---- Extracted data

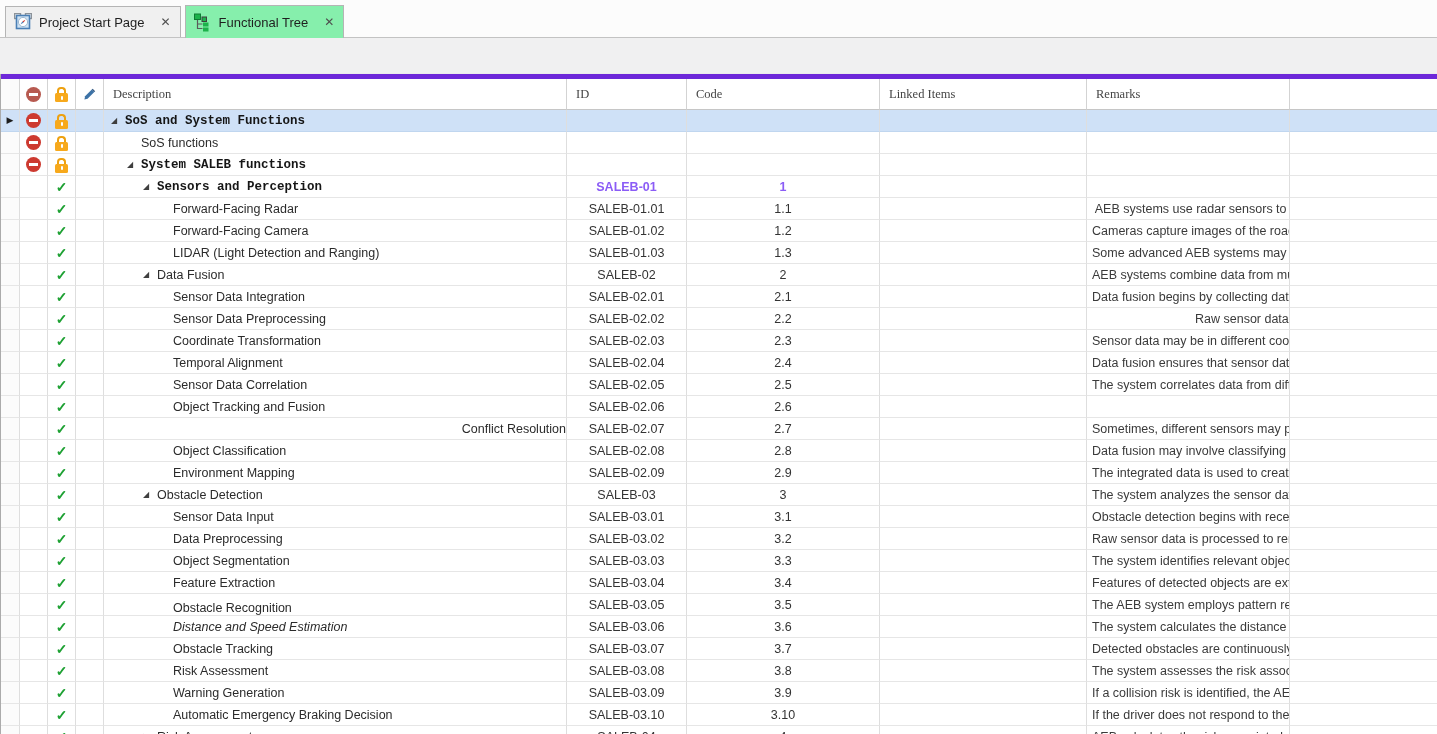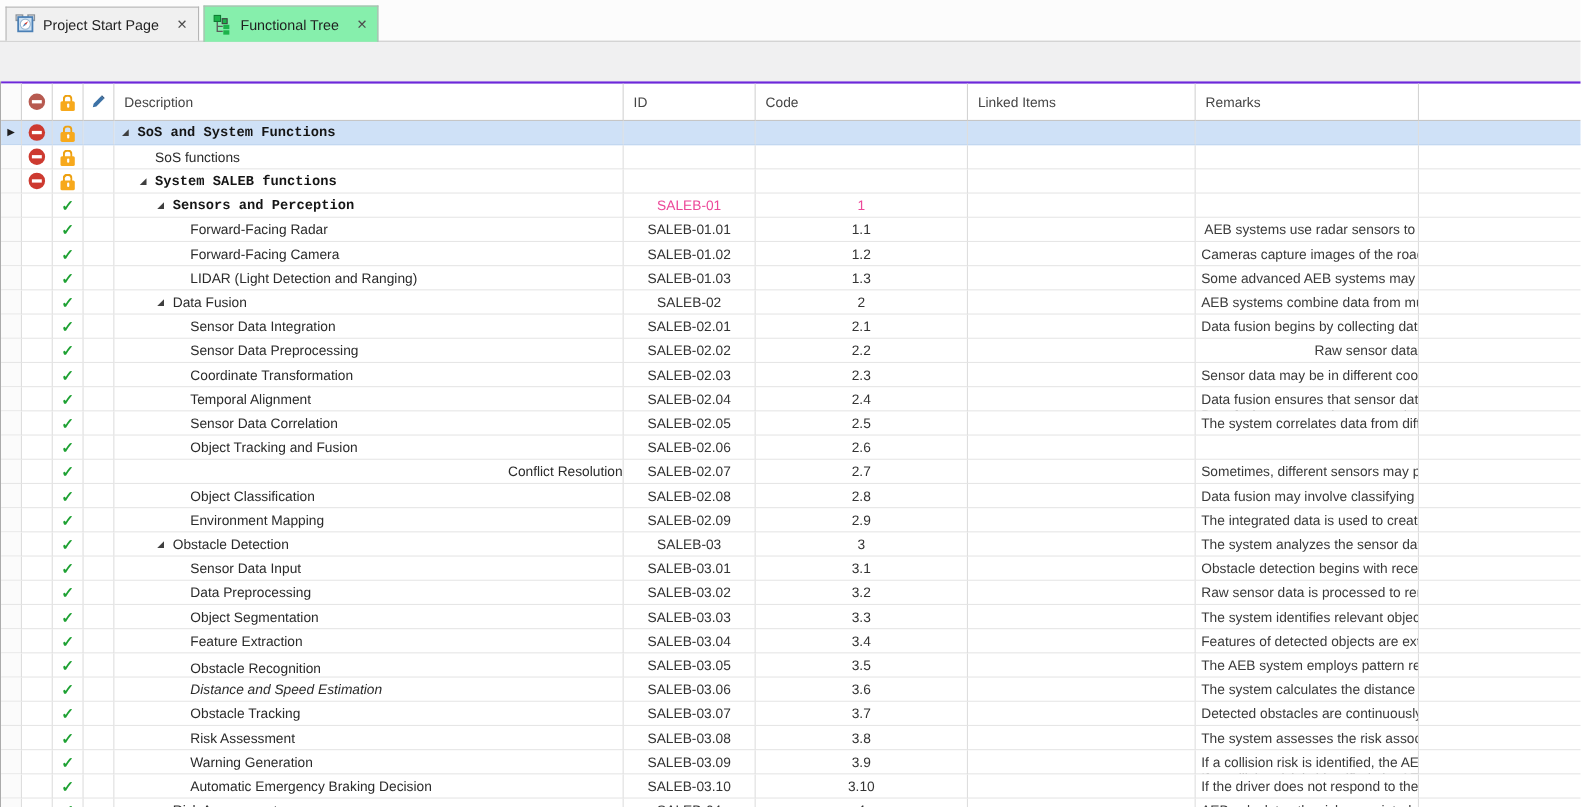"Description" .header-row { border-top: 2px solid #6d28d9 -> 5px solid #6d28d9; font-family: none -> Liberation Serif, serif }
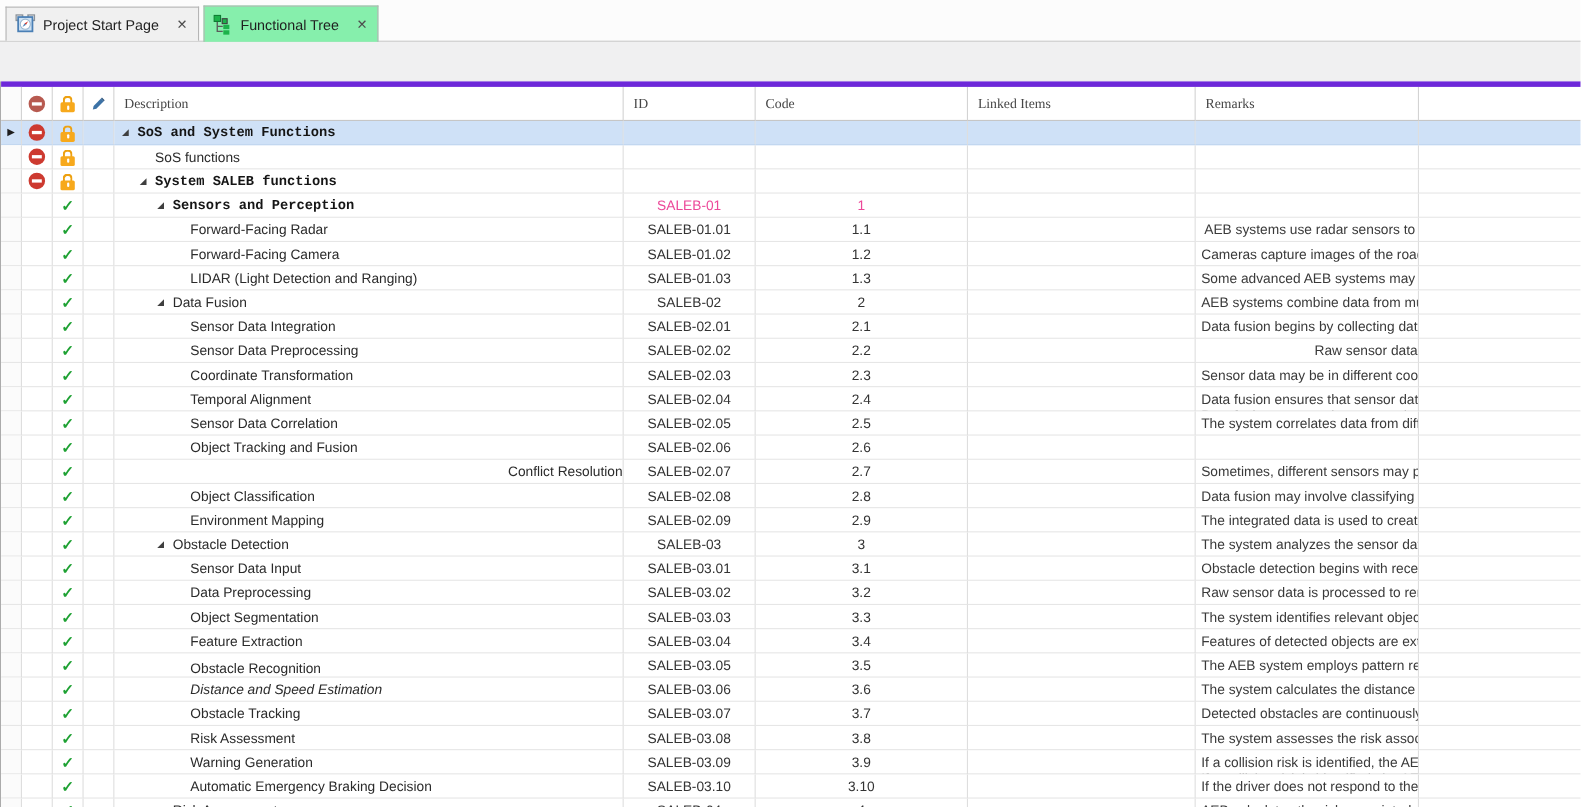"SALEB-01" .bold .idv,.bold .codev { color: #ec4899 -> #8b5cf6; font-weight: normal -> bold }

--------
---- Extracted data

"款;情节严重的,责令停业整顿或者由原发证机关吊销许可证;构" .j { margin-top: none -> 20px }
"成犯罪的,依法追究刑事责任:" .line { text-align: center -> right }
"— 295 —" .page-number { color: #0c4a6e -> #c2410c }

--------

Problem statement:
Would you restate, exactly and with no pictures, the lines of the entries above from the one containing "border-top: 2px solid" through the one containing "color: #ec4899 ->"?

Answer for this exercise:
"Description" .header-row { border-top: 2px solid #6d28d9 -> 5px solid #6d28d9; font-family: none -> Liberation Serif, serif }
"SALEB-01" .bold .idv,.bold .codev { color: #ec4899 -> #8b5cf6; font-weight: normal -> bold }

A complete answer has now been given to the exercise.